Kunst / Gestaltung: Malerei, Objektkunst, Fotografie, Drehbuch/ Film, Science Fiction Literatur, Animation / Trickfilm, Musik-Komposition, Theaterperformance, Grafikdesign, Produktdesign

Viele Teilnehmer hatten Preise und Auszeichnungen erhalten, haben teils in der Öffentlichkeit bekannte Werke geschaffen. Die Erfinder in der Stichprobe brachten es insgesamt auf über 80 Patentanmeldungen.
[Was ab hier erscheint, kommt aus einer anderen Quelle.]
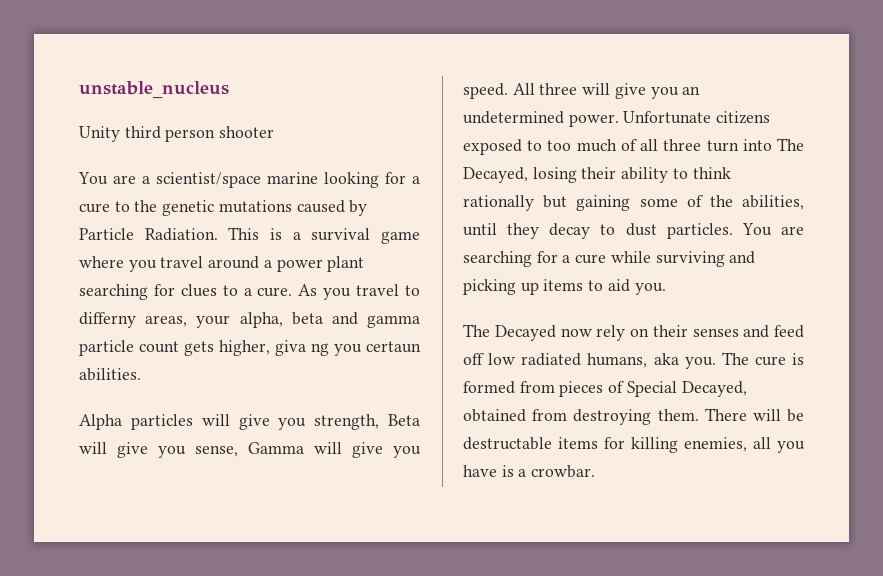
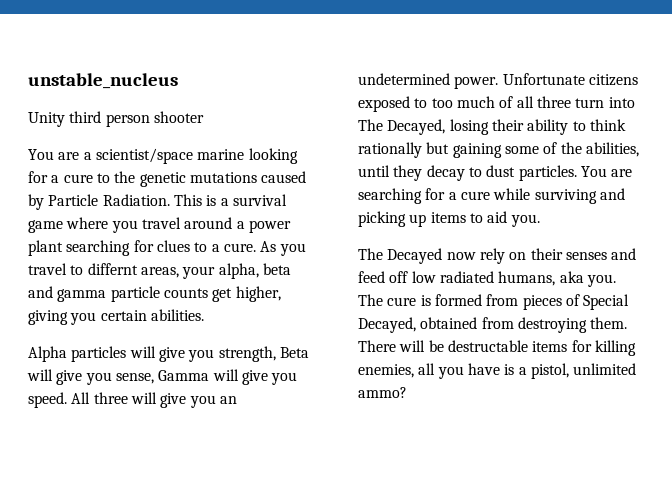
[79,312,136,328] differny -> [87,263,138,275] differnt
[139,340,421,356] count gets higher, giva ng you certaun -> [163,286,281,302] [28,310,147,325] counts get higher, giving you certain
[531,465,596,478] crowbar. -> [530,363,637,379] [358,387,407,398] pistol, unlimited ammo?

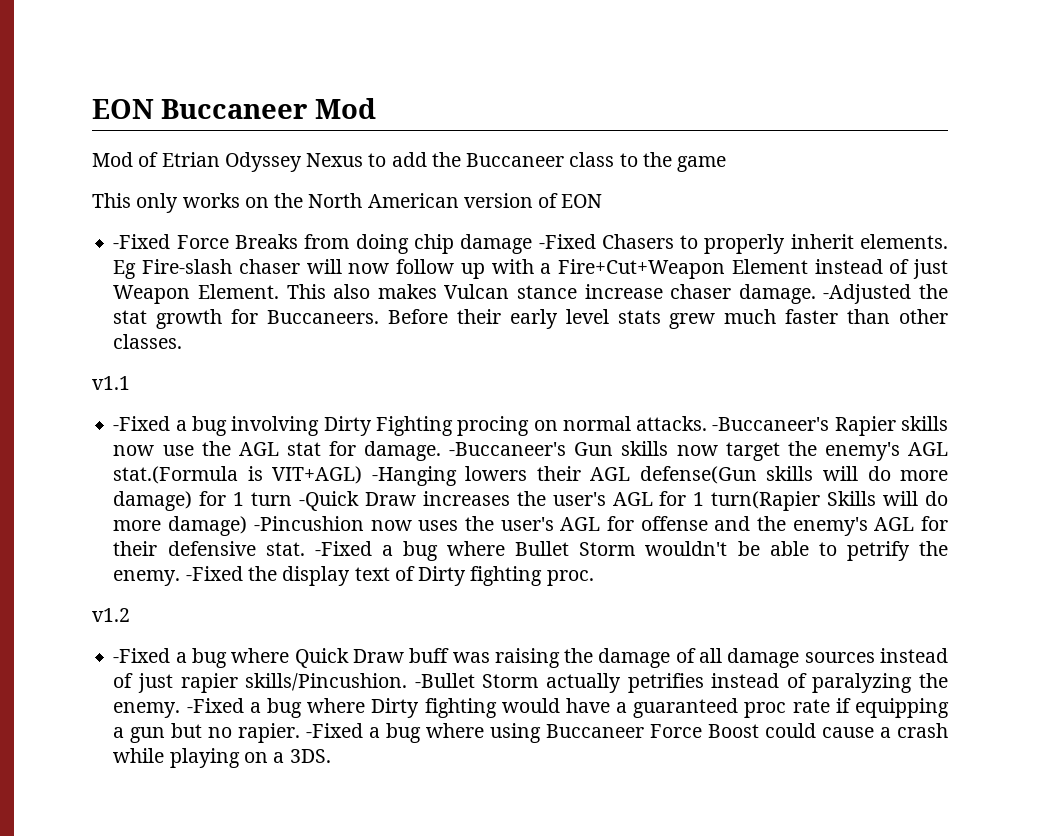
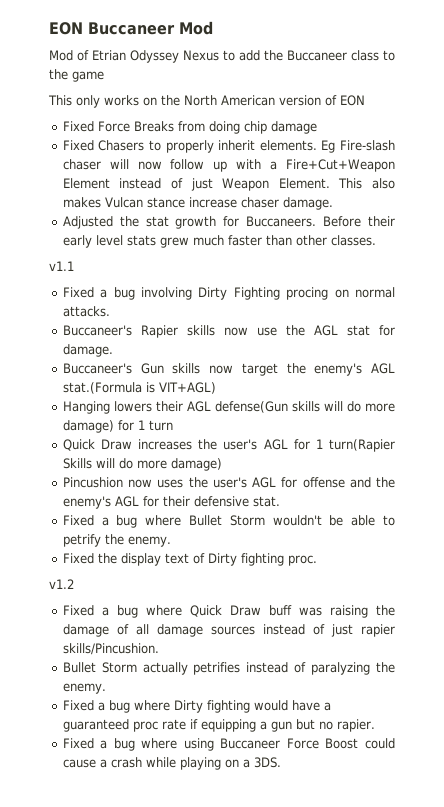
[113,234,171,249] -Fixed -> [62,121,94,132] Fixed
[538,234,596,249] -Fixed -> [62,140,94,151] // Fixed
[823,284,912,304] -Adjusted -> [62,216,113,229] // Adjusted
[113,416,171,431] -Fixed -> [62,287,94,298] Fixed
[712,417,830,431] -Buccaneer's -> [62,325,132,336] // Buccaneer's
[449,442,567,456] -Buccaneer's -> [62,363,132,374] // Buccaneer's
[371,466,457,486] -Hanging -> [62,401,110,414] // Hanging
[299,491,360,511] -Quick -> [62,439,95,451] // Quick
[253,516,364,531] -Pincushion -> [62,477,123,488] // Pincushion
[314,541,372,556] -Fixed -> [62,515,94,526] // Fixed
[185,566,243,581] -Fixed -> [62,553,94,564] // Fixed
[113,648,171,663] -Fixed -> [62,605,94,616] Fixed
[414,673,475,688] -Bullet -> [62,662,96,673] // Bullet
[186,698,244,713] -Fixed -> [62,700,94,711] // Fixed
[306,723,364,738] -Fixed -> [62,738,94,749] // Fixed

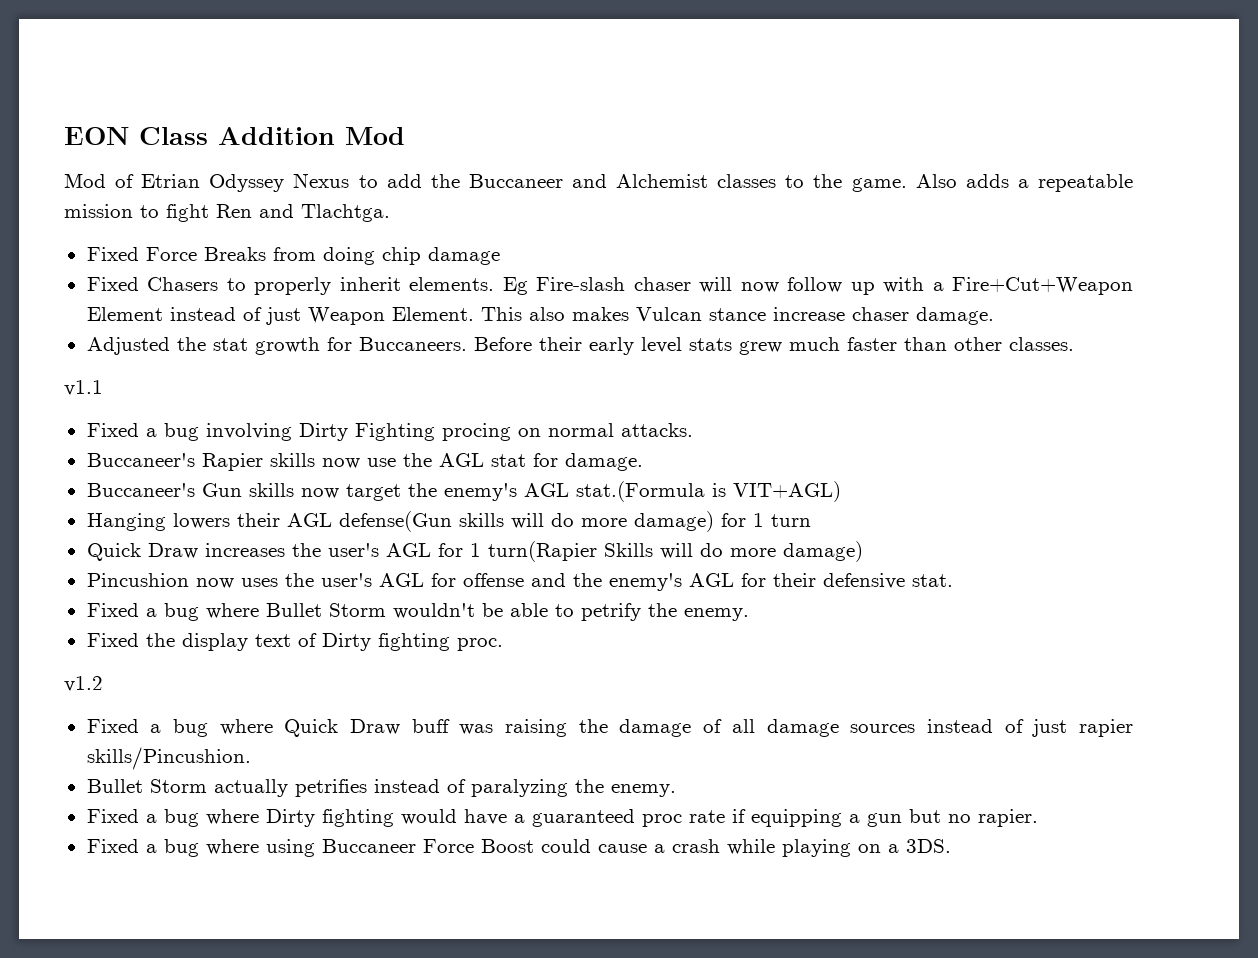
[49,22,175,35] EON Buccaneer -> [64,127,335,145] EON Class Addition
[351,50,395,61] [49,69,104,82] [48,95,365,108] class to the game // This only works on the North American version of EON -> [571,174,1133,192] [64,204,390,222] and Alchemist classes to the game. Also adds a repeatable mission to fight Ren and Tlachtga.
Die Kernergebnisse der Studie und abgeleitete Empfehlungen daraus möchten wir in den nächsten Wochen in mehreren Episoden hier vorstellen. Um schon einen kleinen Vorgeschmack zu geben (und natürlich in der heimtückischen Absicht, Neugier zu wecken) eine kurze Zusammenfassung der Ergebnisse:

Kreative Ideenentwicklung wird in der heutigen Effizienz-getrimmten Welt oft unter dem Blickwinkel einer Fließband-Produktionslogik betrachtet, die Ideen wie Rohmaterial behandelt. Das hat eine Analogie zu Goldklümpchen, die man aus dem Schlick wäscht. Je mehr Schlick man sammelt und durchsiebt, um so mehr und bessere Ideen bleiben übrig, die dann in die nächste Produktionsstufe der Ausarbeitung wandern.


Die Ergebnisse der Studie stellen eine solche Sichtweise von Grunde auf infrage. Es zeigte sich bei der Befragung professionell arbeitender Kreativer, dass Ideen keine Entitäten sind, die einen Produktionsprozess durchlaufen, sondern Umwandlungs-Prinzipien sind. Das kreative Denken hat sich als eine gänzlich andere Art des Denkens als logisch-rationales Denken herausgestellt. Kreative sind durch eine besondere Haltung zum Leben geprägt. Der kreative Entwicklungsprozess zeichnet sich durch eine inhärente kreative Prozessintelligenz aus, die sich aus der Tätigkeit selbst heraus entwickelt.

Diese Grundbedingungen lassen sich nicht standardisieren oder mithilfe von „10 Regeln für mehr Kreativität“- Gebrauchsanleitungen erlernen, schon gar nicht in 30 Minuten. Grüne, alkoholisierte Langeweile unter der Dusche kann man als Rezept für höhere kreative Leistung ebenfalls getrost vergessen.